Never use a standard motherboard in an embedded system. The quality of the layout and the noise margins are too much of an unknown. I would use a board from one of the well-known embedded vendors.

Never use any version of Microsoft Windows in an embedded system. There are too many thousands of bugs that MS refuses to address. Linux is good, BSD is better, QNX is the most stable, crashproof and bug-freeOS on earth. (A few other RTOSs come close).

Never run a program in an embedded system that was written by someone who knows general-purpose programming but is not an expert in real-time embedded systems programming.

Reply to
Guy Macon

"Guy Macon" wrote

Advice worth repeating. So I have.

BTW: QNX is the only system to use with embedded PC architecture, don't bother with anything else, sorry Linus.

--
Nicholas O. Lindan, Cleveland, Ohio
Consulting Engineer:  Electronics; Informatics; Photonics.
Remove spaces etc. to reply: n o lindan at net com dot com
psst.. want to buy an f-stop timer? nolindan.com/da/fstop/
Reply to
Nicholas O. Lindan

QNX ... I read a couple dozen pages but it seemed all marketing. My best vision of an embedded PC would be to buy a PC and load say QNX instead of microsoft stuff. Yet still run DOS programmes that would run on a PC Is it this the case? or does everything have to be specially written for QNX?. regards john

Reply to
john jardine

Maybe you got a customer that comes around every few weeks and tries to get a payoff by tazering the beasts?

Rocky

Reply to
Rolavine

Thanks for the advice :)

I totally agree, i love _real_ embedded boards and have never had such a problem with them.

The above problem is not my system, i am helping someone out. (really :) )

But i do like linux, i have never used QNX... i suppose i should try that out then.

Thanks.

Alex.

Reply to
Quack

Nicholas,

Thankyou very much for that! I will go through that list and try _everything_ :).

Someone else mentioned 'faraday cage', i thaught of that too - and have attacked it with cooking foil, but on the old 'fried' motherboards.. I have not re-attempted that with the new boards. (perhaps the old ones were already too far gone).

Interesting that wood conducts static.. i had no idea... okay, off to build an 'easy path' for the static :).

thanks again

Alex.

Reply to
Quack

(whoops)

Yes, the lcd/touch panel is surounded by an aluminium frame, and that can also (but less often) cause a reboot.

Alex.

Reply to
Quack

< snip >

Actually there's nothing stange about it at all. You simply need to design for EMC.

Chances are that the humidity was high when you didn't have a problem. I guess the air has dried and now there's static about, you're seeing the weaknesses of the design.

In Europe ( and elsewhere ) we have to design to withstand electrostatic discharges or we can't legally sell our kit.

Graham

Reply to
Pooh Bear

Go tell that to Linksys - I'm sure they care (not)!

....or here fwiw...

QNX et. al. are for people who want to write Infrastructure - i.e.

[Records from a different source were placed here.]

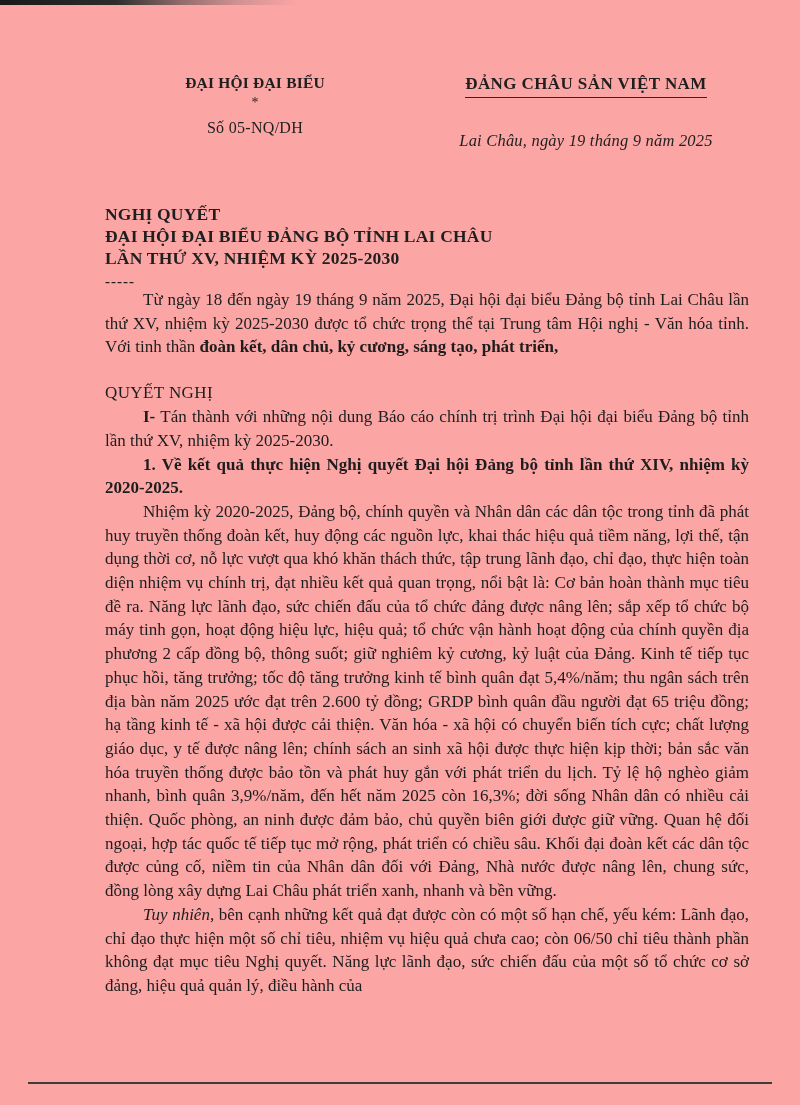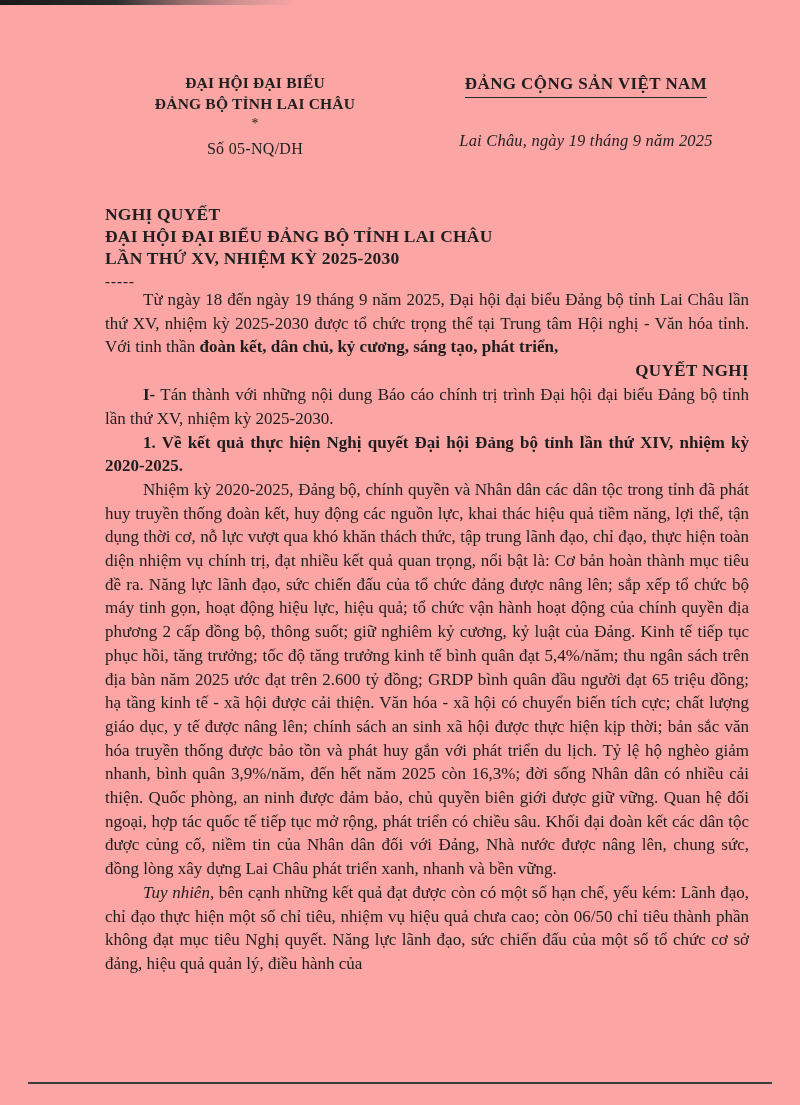"ĐẢNG CỘNG SẢN VIỆT NAM" span.org { text: CỘNG -> CHÂU }
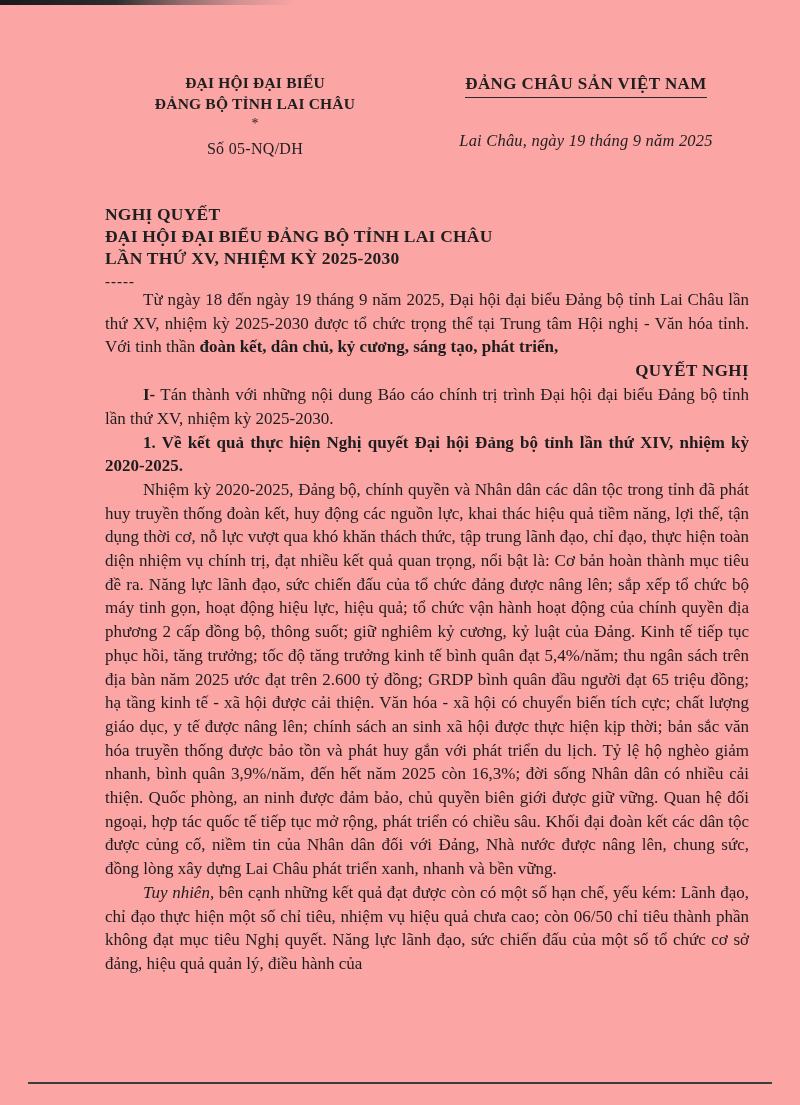"ĐẢNG BỘ TỈNH LAI CHÂU" div { html: <div>ĐẢNG BỘ TỈNH LAI CHÂU</div> -> none }
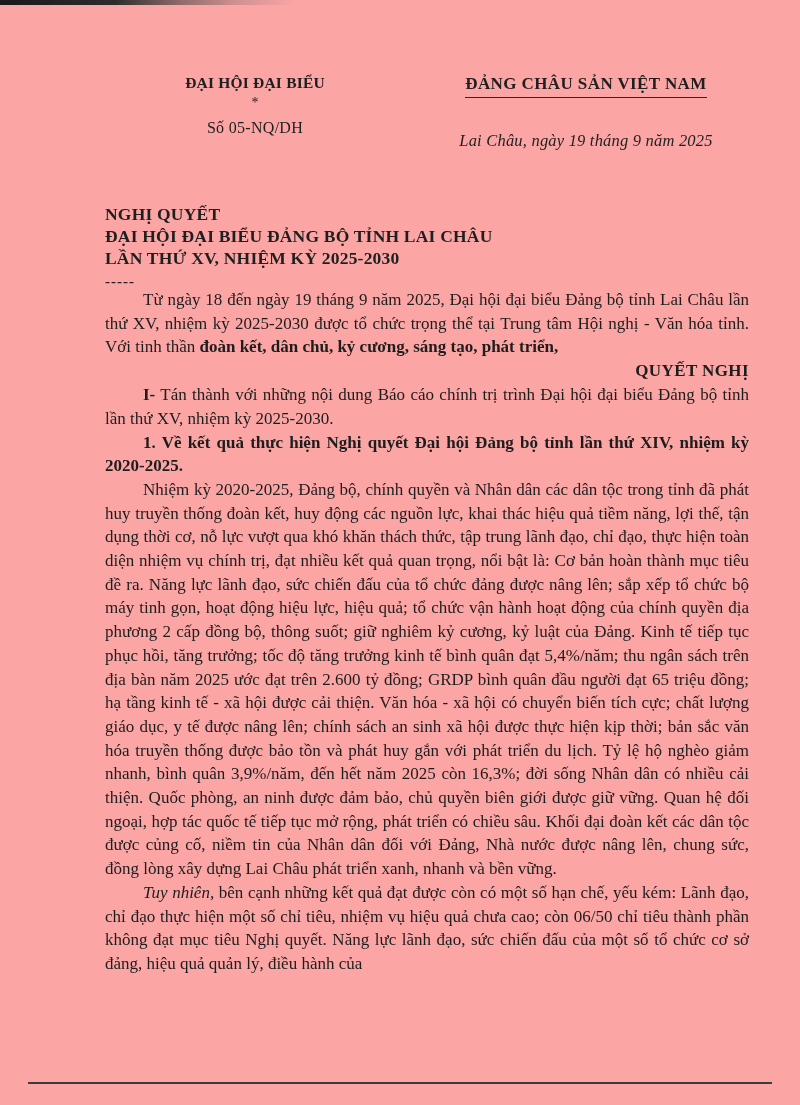"QUYẾT NGHỊ" .resolve-heading { font-weight: bold -> normal; margin-top: none -> 22px; text-align: right -> left }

Engineers - and that's not The Game anymore.

The real money are made by Integrating what is already there and making it usable or applicable for "normal people". That vein is only beginning to be tapped; there would be products for the next 3-5 years even if Linux development was frozen today, which it is not.

Reply to
Frithiof Andreas Jensen

Curious, out of the different CPU's that are compatible with QNX, is there a "best" match?

Reply to
Mark Jones

I am with Frithiof on this one. QNX is a fine product, but it is no longer the only game in town, and the various flavors of Embedded Linux are really outstandingly good.

On the other hand, if I was designing a control system for a nuclear reactor, I would quit if they didn't let me specify QNX.